England's Not-So-Secret Garden
A French historian went to Regent's Park in 1864 and wrote: "It is a solitary place with no noise of traffic; London is forgotten and you are quite alone." And as my friend Tom explained to me, that's how Londoners like it.
Billy is Tom's American friend.
Set inside a ring in the southern half of Regent's Park, Queen Mary's garden is the perfect place to keep yourself to yourself. First, it's still almost as quiet as it was in 1864...
....remarkably so, given the giant city surrounding it. Maybe it's more accurate to say how few human noises you hear: the ducks in the fountain, scrambling after peanuts, are not quiet...

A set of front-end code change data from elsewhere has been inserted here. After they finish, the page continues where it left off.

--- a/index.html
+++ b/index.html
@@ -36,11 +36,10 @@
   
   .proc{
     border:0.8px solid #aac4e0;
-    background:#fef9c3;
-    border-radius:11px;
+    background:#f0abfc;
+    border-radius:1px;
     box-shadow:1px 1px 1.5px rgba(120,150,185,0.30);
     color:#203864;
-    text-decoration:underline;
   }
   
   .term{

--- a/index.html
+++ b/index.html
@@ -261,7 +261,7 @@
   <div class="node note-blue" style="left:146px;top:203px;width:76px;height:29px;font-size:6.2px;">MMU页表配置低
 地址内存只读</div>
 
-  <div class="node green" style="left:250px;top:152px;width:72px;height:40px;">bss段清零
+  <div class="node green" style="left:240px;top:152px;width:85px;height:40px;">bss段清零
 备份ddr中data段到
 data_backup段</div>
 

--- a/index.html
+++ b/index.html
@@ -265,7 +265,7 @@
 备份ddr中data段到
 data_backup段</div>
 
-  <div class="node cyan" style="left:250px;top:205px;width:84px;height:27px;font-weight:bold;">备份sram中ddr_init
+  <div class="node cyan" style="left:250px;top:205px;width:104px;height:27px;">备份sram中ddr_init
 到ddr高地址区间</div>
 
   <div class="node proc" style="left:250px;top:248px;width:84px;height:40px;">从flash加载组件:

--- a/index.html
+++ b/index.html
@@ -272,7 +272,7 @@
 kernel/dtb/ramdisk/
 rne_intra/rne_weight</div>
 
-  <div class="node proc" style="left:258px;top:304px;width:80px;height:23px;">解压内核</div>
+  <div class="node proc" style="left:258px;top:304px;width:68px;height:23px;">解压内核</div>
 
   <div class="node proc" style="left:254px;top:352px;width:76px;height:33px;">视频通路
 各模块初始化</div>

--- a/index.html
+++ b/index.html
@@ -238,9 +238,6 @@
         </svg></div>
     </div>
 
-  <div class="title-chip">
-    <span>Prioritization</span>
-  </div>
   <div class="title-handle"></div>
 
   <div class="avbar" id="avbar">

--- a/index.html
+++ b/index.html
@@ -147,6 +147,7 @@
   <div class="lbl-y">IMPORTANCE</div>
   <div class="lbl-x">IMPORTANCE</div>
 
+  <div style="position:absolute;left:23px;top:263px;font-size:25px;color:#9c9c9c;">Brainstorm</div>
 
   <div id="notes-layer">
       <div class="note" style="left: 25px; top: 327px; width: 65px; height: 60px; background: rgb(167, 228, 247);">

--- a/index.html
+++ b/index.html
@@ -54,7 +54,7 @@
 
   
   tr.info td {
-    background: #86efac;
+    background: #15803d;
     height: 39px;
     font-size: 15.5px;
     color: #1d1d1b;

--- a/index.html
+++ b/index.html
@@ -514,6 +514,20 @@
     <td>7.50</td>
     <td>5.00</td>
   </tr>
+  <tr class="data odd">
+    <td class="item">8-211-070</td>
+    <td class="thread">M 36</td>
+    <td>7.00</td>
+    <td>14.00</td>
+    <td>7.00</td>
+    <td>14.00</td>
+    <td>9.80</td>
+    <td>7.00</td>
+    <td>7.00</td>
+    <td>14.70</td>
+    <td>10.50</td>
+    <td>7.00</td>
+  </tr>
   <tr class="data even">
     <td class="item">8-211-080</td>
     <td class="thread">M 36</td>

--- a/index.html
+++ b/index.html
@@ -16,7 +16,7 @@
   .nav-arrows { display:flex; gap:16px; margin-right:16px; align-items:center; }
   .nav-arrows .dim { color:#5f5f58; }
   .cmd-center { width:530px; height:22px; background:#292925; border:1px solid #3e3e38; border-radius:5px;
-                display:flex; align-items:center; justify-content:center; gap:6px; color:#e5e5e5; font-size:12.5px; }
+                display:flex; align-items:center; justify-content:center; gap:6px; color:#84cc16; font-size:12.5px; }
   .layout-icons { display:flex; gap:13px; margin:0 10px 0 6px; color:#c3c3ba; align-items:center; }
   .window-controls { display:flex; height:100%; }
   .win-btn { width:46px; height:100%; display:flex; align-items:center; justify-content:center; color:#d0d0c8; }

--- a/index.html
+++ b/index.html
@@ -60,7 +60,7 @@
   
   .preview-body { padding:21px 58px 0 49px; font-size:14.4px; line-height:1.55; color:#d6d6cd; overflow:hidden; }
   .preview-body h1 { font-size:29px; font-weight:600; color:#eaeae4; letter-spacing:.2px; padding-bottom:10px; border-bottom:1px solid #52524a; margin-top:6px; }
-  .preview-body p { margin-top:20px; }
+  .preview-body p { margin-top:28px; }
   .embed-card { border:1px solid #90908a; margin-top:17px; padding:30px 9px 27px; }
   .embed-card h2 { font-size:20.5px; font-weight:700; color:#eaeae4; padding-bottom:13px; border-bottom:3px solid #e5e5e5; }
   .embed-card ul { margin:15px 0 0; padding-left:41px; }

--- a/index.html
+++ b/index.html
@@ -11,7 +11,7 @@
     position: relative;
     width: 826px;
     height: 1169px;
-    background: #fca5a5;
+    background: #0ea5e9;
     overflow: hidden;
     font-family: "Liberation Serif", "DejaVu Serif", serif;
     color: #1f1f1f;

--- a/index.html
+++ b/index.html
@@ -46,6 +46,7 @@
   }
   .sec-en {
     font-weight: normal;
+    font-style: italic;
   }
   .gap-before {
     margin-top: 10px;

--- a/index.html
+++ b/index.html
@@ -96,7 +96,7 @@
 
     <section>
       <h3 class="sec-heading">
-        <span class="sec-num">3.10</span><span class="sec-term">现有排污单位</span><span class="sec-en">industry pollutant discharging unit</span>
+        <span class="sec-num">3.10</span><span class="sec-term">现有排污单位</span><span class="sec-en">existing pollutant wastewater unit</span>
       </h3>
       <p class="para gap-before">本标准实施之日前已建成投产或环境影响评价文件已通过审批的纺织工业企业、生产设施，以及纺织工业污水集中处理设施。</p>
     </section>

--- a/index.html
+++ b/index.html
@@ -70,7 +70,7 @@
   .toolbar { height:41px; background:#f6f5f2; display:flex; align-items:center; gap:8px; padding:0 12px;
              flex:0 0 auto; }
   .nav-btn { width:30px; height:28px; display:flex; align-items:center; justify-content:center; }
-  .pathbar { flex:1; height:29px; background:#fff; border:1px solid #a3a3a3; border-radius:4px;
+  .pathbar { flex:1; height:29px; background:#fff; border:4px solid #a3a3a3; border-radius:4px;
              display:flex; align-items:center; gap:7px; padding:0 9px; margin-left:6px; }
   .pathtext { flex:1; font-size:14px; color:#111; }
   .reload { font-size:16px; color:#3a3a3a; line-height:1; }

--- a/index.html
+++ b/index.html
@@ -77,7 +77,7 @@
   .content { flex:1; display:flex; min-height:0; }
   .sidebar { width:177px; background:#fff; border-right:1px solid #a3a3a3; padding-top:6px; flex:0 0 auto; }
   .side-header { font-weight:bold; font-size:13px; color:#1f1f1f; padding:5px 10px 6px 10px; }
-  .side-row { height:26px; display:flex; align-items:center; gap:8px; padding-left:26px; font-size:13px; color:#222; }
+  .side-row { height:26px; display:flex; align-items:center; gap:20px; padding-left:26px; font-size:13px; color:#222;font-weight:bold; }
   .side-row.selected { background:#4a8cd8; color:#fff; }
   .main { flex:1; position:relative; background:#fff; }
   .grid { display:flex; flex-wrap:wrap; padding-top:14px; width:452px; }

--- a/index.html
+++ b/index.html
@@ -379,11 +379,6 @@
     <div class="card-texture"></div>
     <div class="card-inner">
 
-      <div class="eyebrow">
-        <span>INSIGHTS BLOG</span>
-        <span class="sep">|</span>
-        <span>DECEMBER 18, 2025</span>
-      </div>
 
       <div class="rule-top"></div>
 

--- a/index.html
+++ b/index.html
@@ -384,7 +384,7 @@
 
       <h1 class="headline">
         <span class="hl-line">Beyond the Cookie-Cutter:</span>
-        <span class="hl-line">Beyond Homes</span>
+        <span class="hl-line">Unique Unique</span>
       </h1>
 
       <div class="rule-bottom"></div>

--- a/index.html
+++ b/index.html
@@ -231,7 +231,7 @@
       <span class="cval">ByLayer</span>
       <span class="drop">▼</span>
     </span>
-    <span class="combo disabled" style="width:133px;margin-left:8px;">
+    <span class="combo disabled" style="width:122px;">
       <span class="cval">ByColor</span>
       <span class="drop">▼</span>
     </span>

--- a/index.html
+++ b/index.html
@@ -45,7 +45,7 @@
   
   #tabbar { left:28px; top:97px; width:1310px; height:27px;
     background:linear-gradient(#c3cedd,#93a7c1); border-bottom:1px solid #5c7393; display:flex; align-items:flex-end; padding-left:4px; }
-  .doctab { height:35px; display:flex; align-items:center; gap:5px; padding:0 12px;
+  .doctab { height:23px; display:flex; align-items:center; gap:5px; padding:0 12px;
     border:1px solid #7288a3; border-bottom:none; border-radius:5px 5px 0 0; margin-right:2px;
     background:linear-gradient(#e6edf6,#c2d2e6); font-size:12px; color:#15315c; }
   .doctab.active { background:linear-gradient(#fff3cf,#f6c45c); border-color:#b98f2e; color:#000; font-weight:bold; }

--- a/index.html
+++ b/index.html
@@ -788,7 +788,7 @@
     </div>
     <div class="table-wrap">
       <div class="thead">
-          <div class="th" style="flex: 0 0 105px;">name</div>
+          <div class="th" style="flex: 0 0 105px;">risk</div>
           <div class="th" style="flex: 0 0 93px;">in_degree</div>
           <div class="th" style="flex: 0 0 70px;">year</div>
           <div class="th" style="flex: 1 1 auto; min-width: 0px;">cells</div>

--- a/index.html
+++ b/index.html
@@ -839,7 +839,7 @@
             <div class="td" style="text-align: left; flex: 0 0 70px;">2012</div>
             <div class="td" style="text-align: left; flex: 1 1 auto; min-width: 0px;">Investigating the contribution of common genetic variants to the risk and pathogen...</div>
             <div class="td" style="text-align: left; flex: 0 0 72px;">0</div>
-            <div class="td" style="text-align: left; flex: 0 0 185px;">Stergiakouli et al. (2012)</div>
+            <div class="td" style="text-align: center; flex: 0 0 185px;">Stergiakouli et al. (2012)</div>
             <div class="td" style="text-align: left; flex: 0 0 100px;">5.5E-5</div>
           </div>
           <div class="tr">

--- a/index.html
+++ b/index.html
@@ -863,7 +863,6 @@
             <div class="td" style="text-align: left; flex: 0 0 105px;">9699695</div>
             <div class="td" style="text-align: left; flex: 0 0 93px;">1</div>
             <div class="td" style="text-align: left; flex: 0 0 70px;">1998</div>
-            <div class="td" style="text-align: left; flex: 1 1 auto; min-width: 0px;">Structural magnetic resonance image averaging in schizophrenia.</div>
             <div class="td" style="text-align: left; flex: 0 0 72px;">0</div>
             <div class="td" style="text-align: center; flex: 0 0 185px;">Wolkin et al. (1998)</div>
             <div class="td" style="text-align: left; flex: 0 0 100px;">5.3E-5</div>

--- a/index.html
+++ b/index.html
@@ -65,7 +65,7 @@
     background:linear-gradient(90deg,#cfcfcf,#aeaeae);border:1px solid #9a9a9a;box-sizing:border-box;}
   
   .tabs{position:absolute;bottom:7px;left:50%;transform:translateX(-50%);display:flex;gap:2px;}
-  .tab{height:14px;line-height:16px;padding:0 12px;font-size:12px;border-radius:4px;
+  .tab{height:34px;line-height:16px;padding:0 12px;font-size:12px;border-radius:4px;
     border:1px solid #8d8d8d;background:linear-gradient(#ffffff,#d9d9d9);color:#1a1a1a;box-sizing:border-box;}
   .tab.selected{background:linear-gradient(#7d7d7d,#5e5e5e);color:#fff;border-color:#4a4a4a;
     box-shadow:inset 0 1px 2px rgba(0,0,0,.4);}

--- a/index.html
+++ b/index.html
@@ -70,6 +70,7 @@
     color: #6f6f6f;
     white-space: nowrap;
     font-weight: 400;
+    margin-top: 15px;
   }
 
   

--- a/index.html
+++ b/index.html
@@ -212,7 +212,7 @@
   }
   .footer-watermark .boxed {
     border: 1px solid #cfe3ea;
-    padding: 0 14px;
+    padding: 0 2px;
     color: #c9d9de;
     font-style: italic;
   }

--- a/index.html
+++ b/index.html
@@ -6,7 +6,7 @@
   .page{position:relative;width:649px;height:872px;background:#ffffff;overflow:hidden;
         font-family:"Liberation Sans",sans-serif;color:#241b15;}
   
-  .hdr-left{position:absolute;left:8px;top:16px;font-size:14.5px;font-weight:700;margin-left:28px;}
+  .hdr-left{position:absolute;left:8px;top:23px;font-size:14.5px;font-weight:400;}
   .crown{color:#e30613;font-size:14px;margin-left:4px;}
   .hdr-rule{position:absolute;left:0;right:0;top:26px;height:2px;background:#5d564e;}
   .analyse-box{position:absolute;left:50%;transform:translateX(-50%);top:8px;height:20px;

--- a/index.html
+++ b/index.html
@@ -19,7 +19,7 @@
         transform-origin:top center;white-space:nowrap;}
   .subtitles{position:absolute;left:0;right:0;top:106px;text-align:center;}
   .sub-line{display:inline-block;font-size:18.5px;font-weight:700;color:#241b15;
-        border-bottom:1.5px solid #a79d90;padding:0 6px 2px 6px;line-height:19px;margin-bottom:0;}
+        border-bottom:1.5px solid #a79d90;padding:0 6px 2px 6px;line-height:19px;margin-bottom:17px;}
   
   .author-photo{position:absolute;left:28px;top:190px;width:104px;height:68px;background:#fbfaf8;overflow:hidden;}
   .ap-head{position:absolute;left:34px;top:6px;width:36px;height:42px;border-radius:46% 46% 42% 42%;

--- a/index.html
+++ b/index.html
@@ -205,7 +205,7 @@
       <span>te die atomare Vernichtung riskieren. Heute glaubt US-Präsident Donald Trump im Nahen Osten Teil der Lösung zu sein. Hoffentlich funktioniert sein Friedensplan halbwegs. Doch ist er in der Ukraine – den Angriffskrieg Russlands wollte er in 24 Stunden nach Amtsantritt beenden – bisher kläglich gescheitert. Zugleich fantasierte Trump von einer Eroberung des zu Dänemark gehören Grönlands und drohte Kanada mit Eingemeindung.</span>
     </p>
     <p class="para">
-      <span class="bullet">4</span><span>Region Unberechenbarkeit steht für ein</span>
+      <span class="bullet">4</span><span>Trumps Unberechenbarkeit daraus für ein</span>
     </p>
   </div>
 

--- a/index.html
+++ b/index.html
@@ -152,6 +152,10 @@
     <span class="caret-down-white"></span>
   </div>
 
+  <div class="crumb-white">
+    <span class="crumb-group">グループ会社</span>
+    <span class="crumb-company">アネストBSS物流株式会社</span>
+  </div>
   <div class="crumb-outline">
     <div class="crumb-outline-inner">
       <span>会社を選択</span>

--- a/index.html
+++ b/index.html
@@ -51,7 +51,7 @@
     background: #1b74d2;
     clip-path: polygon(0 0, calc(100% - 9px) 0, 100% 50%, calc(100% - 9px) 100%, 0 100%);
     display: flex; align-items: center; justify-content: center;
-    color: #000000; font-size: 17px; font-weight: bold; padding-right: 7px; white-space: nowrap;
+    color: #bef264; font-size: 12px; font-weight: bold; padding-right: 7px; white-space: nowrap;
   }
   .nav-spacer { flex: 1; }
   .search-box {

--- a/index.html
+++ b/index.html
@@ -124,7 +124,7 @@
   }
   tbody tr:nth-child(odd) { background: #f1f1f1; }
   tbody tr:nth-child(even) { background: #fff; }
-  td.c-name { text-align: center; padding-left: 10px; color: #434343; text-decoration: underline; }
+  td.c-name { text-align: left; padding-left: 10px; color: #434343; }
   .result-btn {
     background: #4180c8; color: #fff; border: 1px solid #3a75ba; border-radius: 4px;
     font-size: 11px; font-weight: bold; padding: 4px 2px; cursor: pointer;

....and the songbirds are downright noisy.
Second, it's impossibly beautiful. The lawn is like a putting green; the line of the hedge is so straight and square, it looks like it was made in a machine shop; and each of the thousands of flowers seems to be the quintessential example of its type. Queen Mary's garden, known for its roses, is considered one of the prettiest and best-tended gardens in the city -- in fact, in all of England.
John is resting in front of the fountain. He's house- and dog-sitting for a friend who lives nearby, happy to take advantage of his temporary situation to bench-sit in this Eden deep inside London.
Regent's Park, which includes the London Zoo, is about 500 acres -- half the size of Central Park. It opened in 1838 on the spot where Henry the Eighth went hunting, when he wasn't hunting for another wife. Regents is actually a baby in British terms. For instance, our friend John went to Cambridge, which dates to the 13th Century.
Regents Park is only 162 years old. Gordon the gardener has been taking care of it for about a third of that time.
Gordon the gardener is a lanky man lying on his side taking a cigarette break on his precious lawn. He's retired now, but he still helps out.
If Cupid appeared at the end of the 20th century and came to Queen Mary's garden, he might switch his bow and arrows for a rake and a rose pruner. Just after I met Gordon, I ran into the epitome of the little old couple...a man and a woman probably in their seventies or early eighties. The woman leaned toward me, conspiratorially.
These two people, walking down the lane with their fingers intertwined, would have turned the Marquis de Sade into a hopeless romantic.
Finding love in all the right places in London, I'm John Rabe for The Savvy Traveler.